Get notified about workflow updates

A webhook is a HTTP request used to provide push notifications. TransactionLink sends webhooks to your server to notify programmatically about the completion of the workflow or the change of the workflow status if it is asynchronous.

Our webhooks will notify you of:

• Workflow completion When the process is completed, we send the information that the workflow is completed for a given user, with the necessary identifiers and the workflow's reference name. After receiving the notification, the data obtained in the process will be available to download via our API.

• Workflow awaiting The user interaction with widget is finished but some tasks have been being processed in background. When all tasks has been processed there is send workflow completed webhook.

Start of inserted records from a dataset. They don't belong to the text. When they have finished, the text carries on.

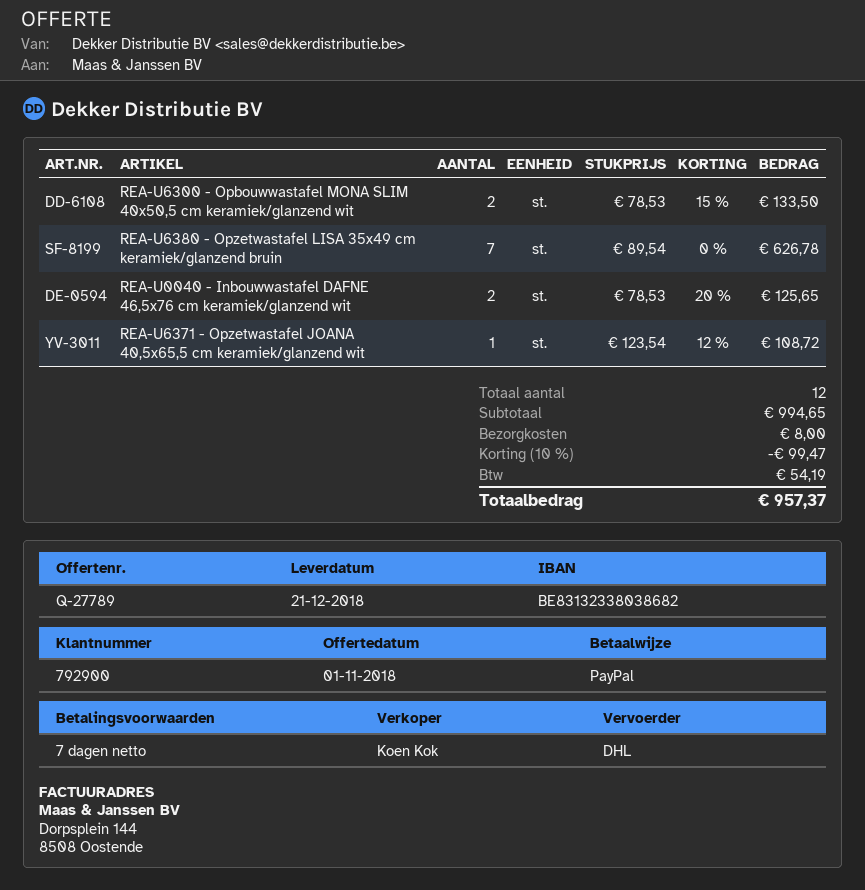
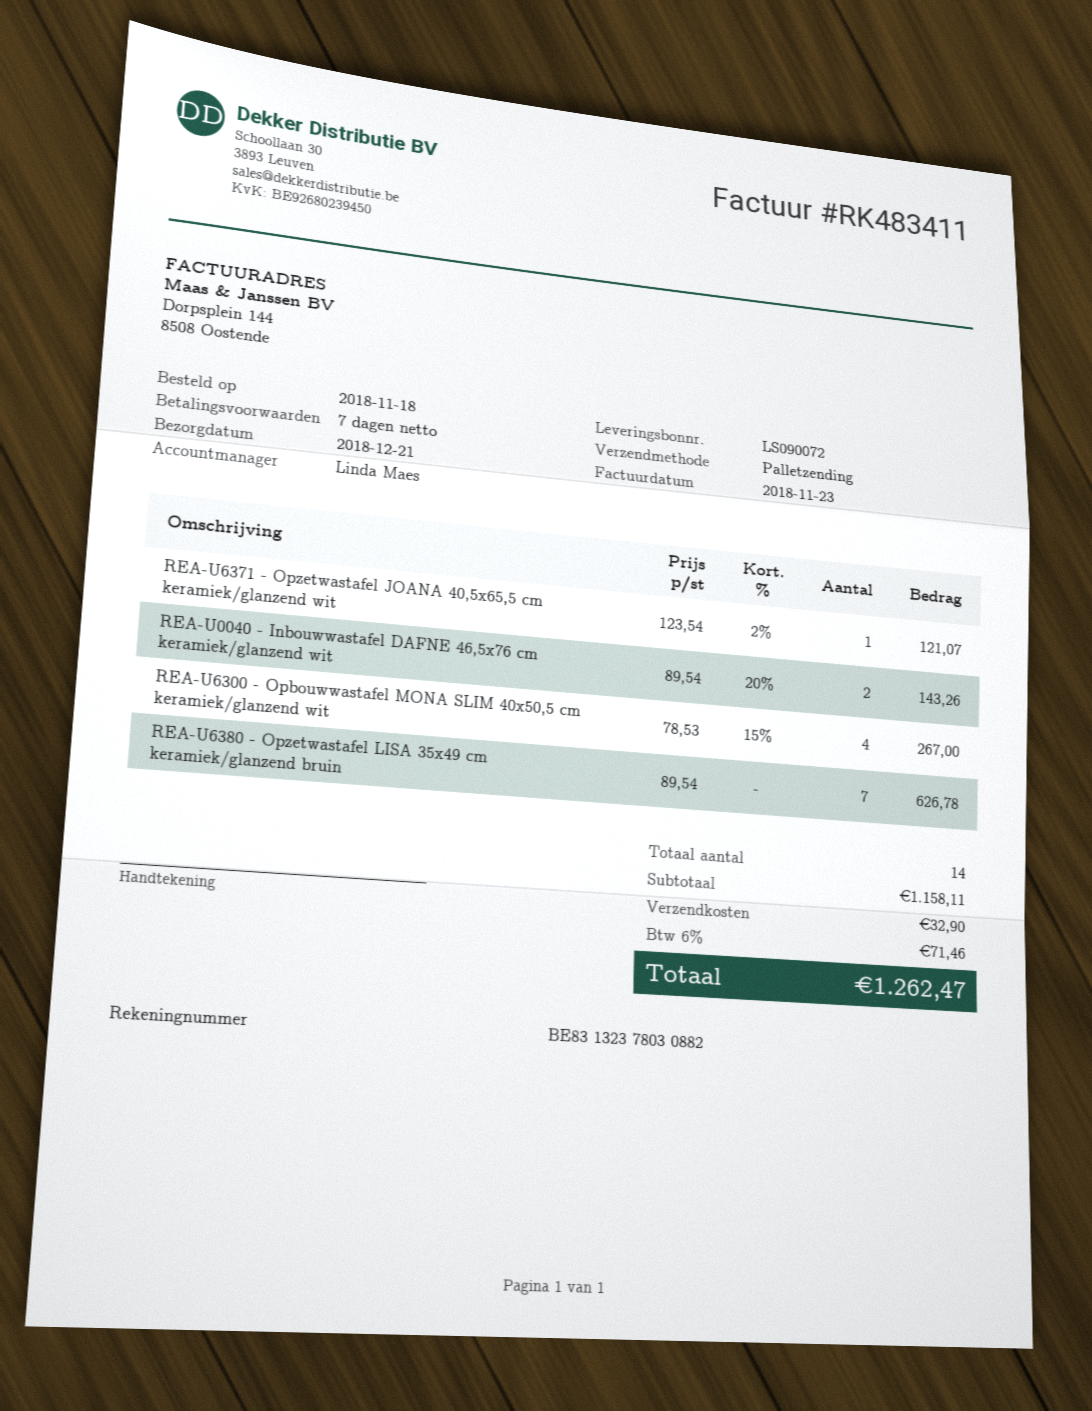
sales rep: Koen Kok -> Linda Maes
bank account: BE83132338038682 -> BE83132378030882
shipping method: DHL -> pallet freight
REA-U6300 - Opbouwwastafel MONA SLIM 40x50,5 cm keramiek/glanzend wit: 2 x 78.53 - 15% = 133.50 -> 4 x 78.53 - 15% = 267.00
REA-U0040 - Inbouwwastafel DAFNE 46,5x76 cm keramiek/glanzend wit: 2 x 78.53 - 20% = 125.65 -> 2 x 89.54 - 20% = 143.26
REA-U6371 - Opzetwastafel JOANA 40,5x65,5 cm keramiek/glanzend wit: 1 x 123.54 - 12% = 108.72 -> 1 x 123.54 - 2% = 121.07
total quantity: 12 -> 14
subtotal: 994.65 -> 1158.11
discount: 10% = 99.47 -> none
shipping: 8.00 -> 32.90
tax: 54.19 -> 71.46
total: 957.37 -> 1262.47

  • Workflow status updates This is especially useful for asynchronous, long-running workflows, which do not respond with an upfront authorization and don't require user input in our widget.

Configuring webhooks

To receive webhooks, set up a dedicated endpoint on your server and then configure the Webhook URL in the "Settings" page of our dashboard. TransactionLink sends POST requests with a raw JSON payload to your designated endpoint.

Security

All outgoing webhooks are signed by TransactionLink. The message signature is included in the JWS-SIGNATURE header in detached format. Verification requires understanding of JSON Web Tokens(JWTs) and JSON Web Signatures.

Verification

Extract the JWT header

After getting the signature from the webhook, you need to extract the JOSE header. It's the part before the first dot. Decode it from base64Url format, and you should get a JSON object like the below.

{
  "alg": "RS256",
  "kid": "070725bf-7dac-4712-b61a-420ba3701263",
  "typ": "JWT"
}

Extract the value corresponding to the kid (key ID) field. This will be used to retrieve the public key corresponding to the private key that was used to sign this request. The alg field specifies the algorithm used for signing. By default it's SHA256 with RSA (RS256)

Get the public key

Having the kid value ready, you can get the public key by making an API call to TransactionLink API as described here. By default, the key is returned in PEM format. Key rotation The key pair used for signing is rotated every 24 hours. After expiration public keys can still be obtained from the API for the next 24 hours. To lower the number of HTTP calls the keys can be cached locally for the next day after the first retrieval.

Validate the signature

To validate the signature you should use a preferred JWT library. The signature is returned in detached format. In order to validate it, the compact format must be composed.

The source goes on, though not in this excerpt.